To reinstall the Science Instrument, Koch, working alone, would have to inspect and connect 11 precision fiber optic cables. The glass fiber cores of the cables are about one-twentieth the diameter of a human hair, and if any were broken, contaminated, or scratched, it could potentially result in mission-ending failures.

“She was absolutely fantastic,” Kellogg said of Koch. “Every time I was about to remind her of something or give her a heads-up about what was coming, she would already be on top of it. She was so attentive to every detail in our procedures and to the guidance I was giving her. She was amazing in every way.”

Koch was equally enthusiastic about the experience. “It took me over 300 days [since arriving on the space station] to get to work on Cold Atom Lab, but it was worth it,” she said on the first day of the activity.

And how did the installation turn out? So far, it looks like a complete success.

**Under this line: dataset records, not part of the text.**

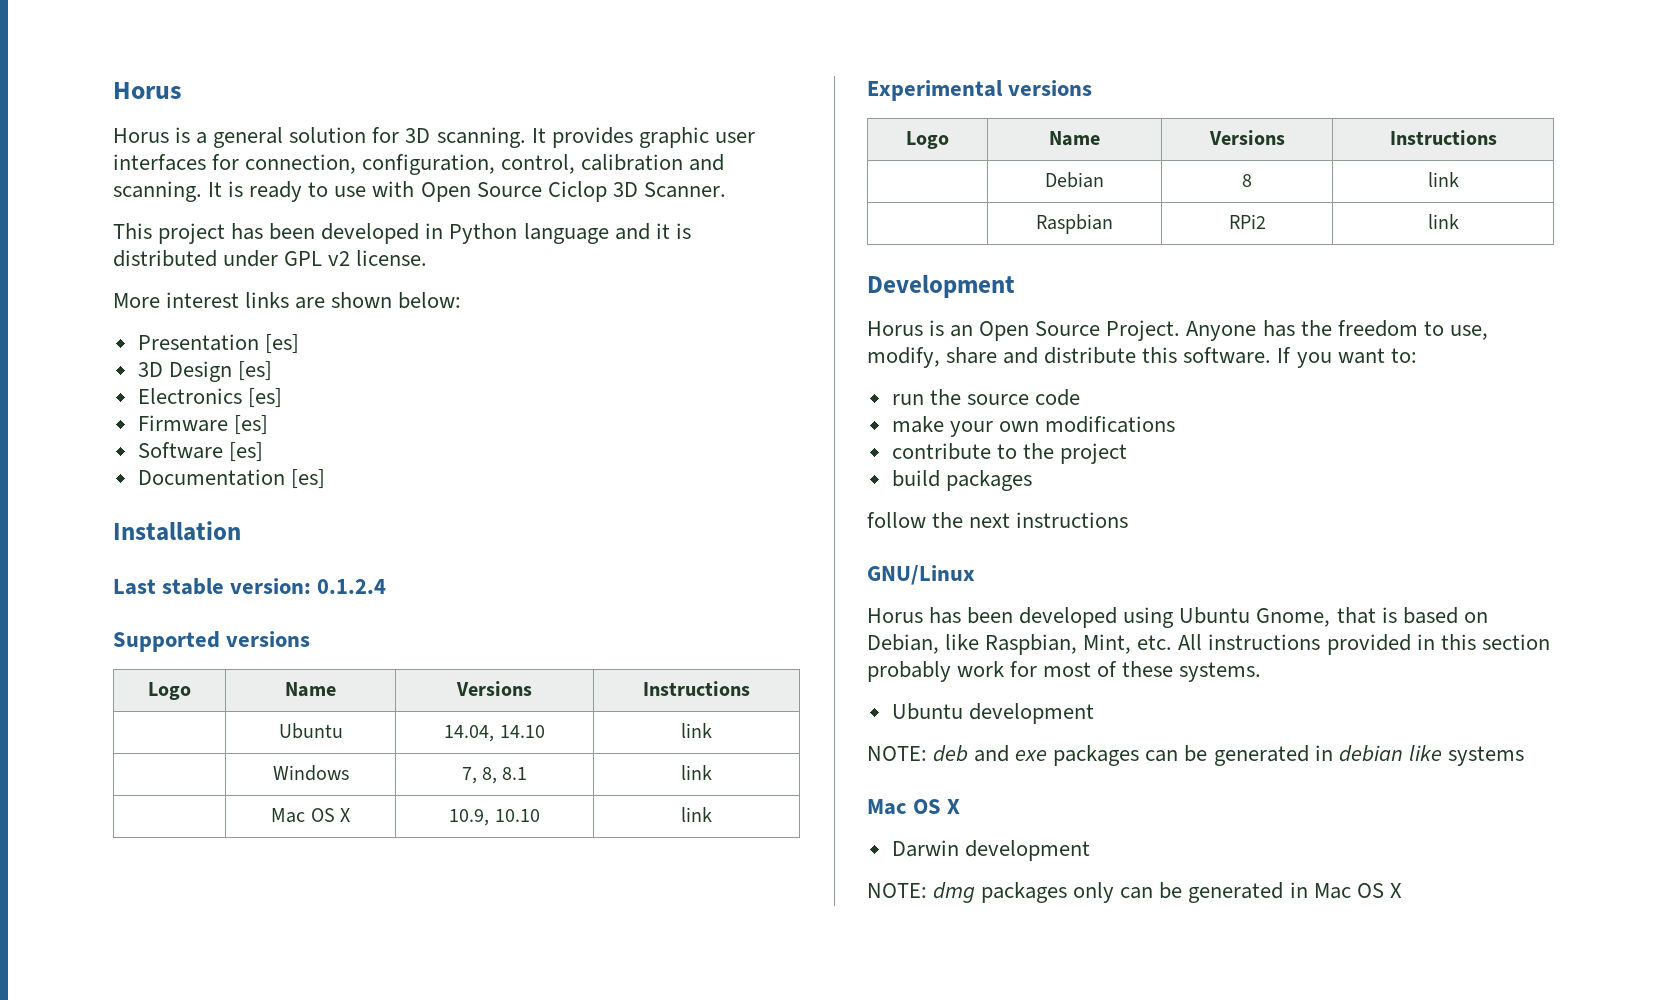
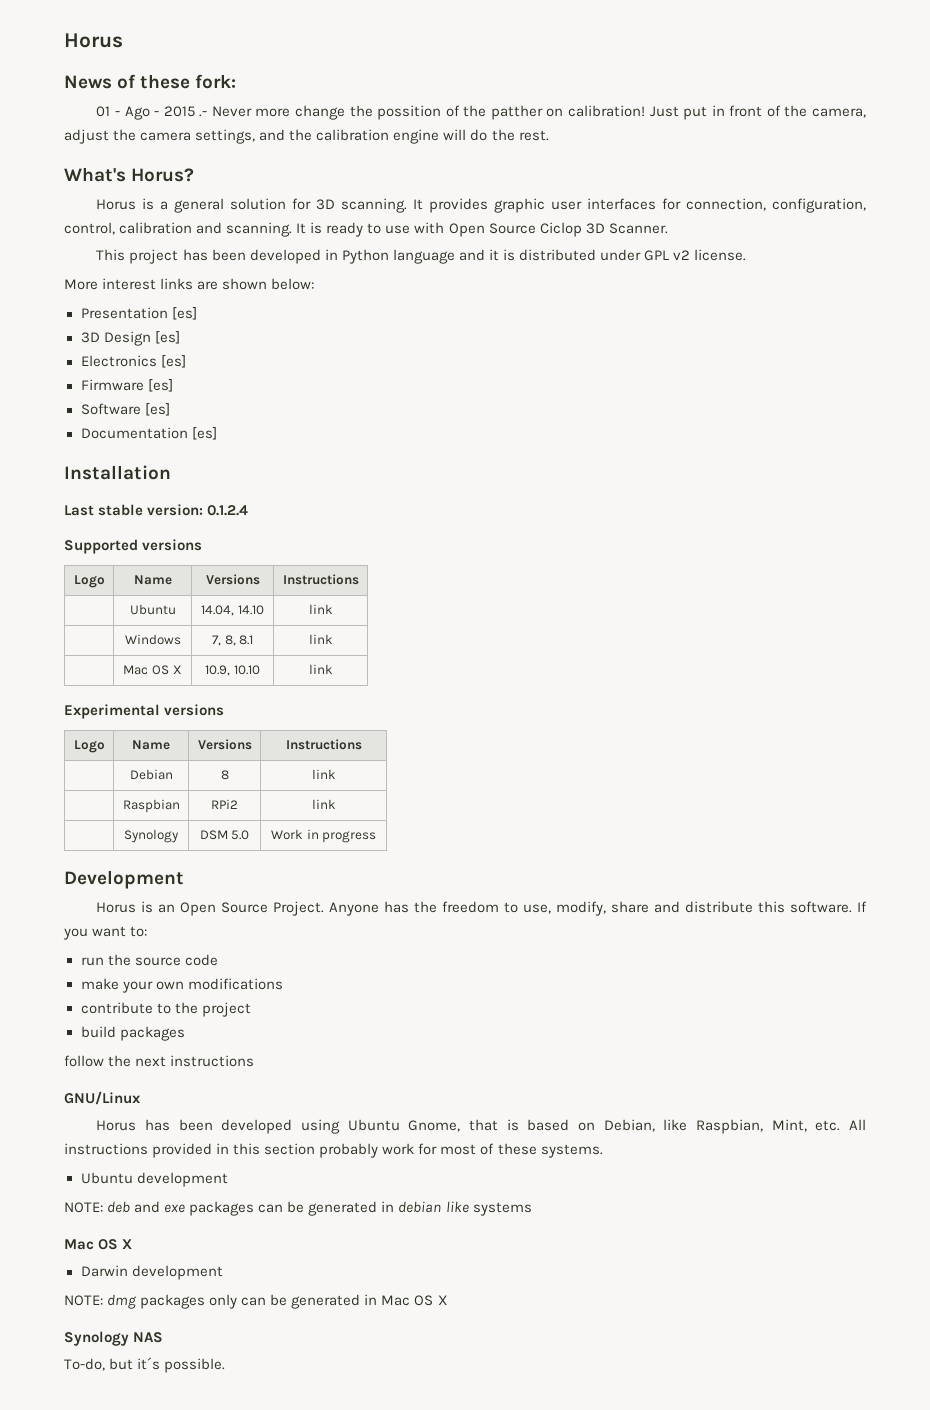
[113,82,182,99] Horus -> [64,33,123,48] [64,74,237,89] [96,105,866,120] [64,129,549,144] [64,167,195,182] Horus // News of these fork: // 01 - Ago - 2015 .- Never more change the possition of the patther on calibration! Just put in front of the camera, adjust the camera settings, and the calibration engine will do the rest. // What's Horus?
(1459, 221) none -> [124,829,179,843] [199,830,250,840] [270,829,377,843] // | Synology | DSM 5.0 | Work in progress
(1402, 890) none -> [64,1331,164,1346] [64,1357,226,1373] // Synology NAS // To-do, but it´s possible.

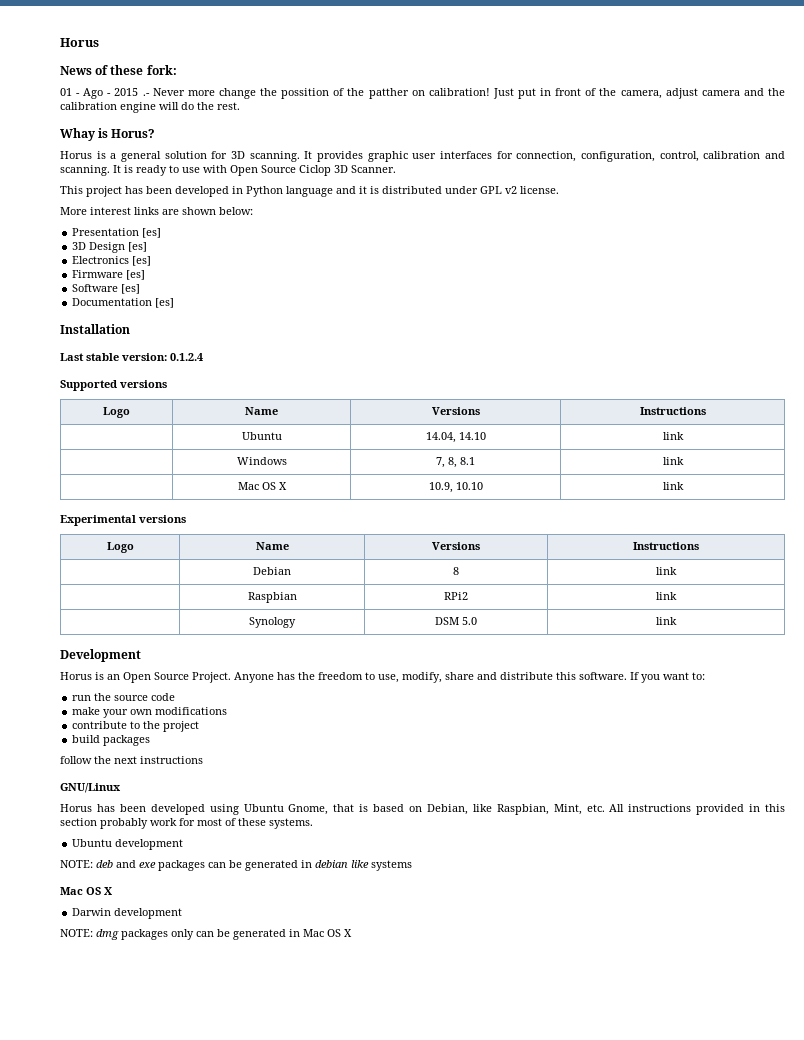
[113,129,256,144] the camera settings, -> [701,90,740,96] camera
[64,167,126,182] What's -> [60,128,109,141] Whay is
[270,829,377,843] Work in progress -> [656,617,677,625] link
[64,1331,164,1346] [64,1357,226,1373] // Synology NAS // To-do, but it´s possible. -> (352, 933) none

“This was an extremely difficult endeavor that required a dedicated team on the ground and two committed astronauts, Christina and Jessica,” said Oudrhiri. “If this installation hadn’t gone well, there would have been no second chance. We’d have to bring the entire flight instrument back to Earth, and that could have set us back at least two years.”

Once testing and analysis of the new hardware are complete in the coming weeks, the team expects the science groups that use the Cold Atom Lab to begin taking data again.

Building an ultracold atom facility that could withstand the trip to space, operate with little to no astronaut assistance, and even be upgraded in orbit took the Cold Atom Lab team years. Now they hope their work has kicked off an era in which quantum science is done regularly in orbit.

Designed and built at JPL, Cold Atom Lab is sponsored by the Space Life and Physical Sciences Research and Applications (SLPSRA) division of NASA’s Human Exploration and Operations Mission Directorate at NASA Headquarters in Washington and the International Space Station Program at NASA’s Johnson Space Center in Houston.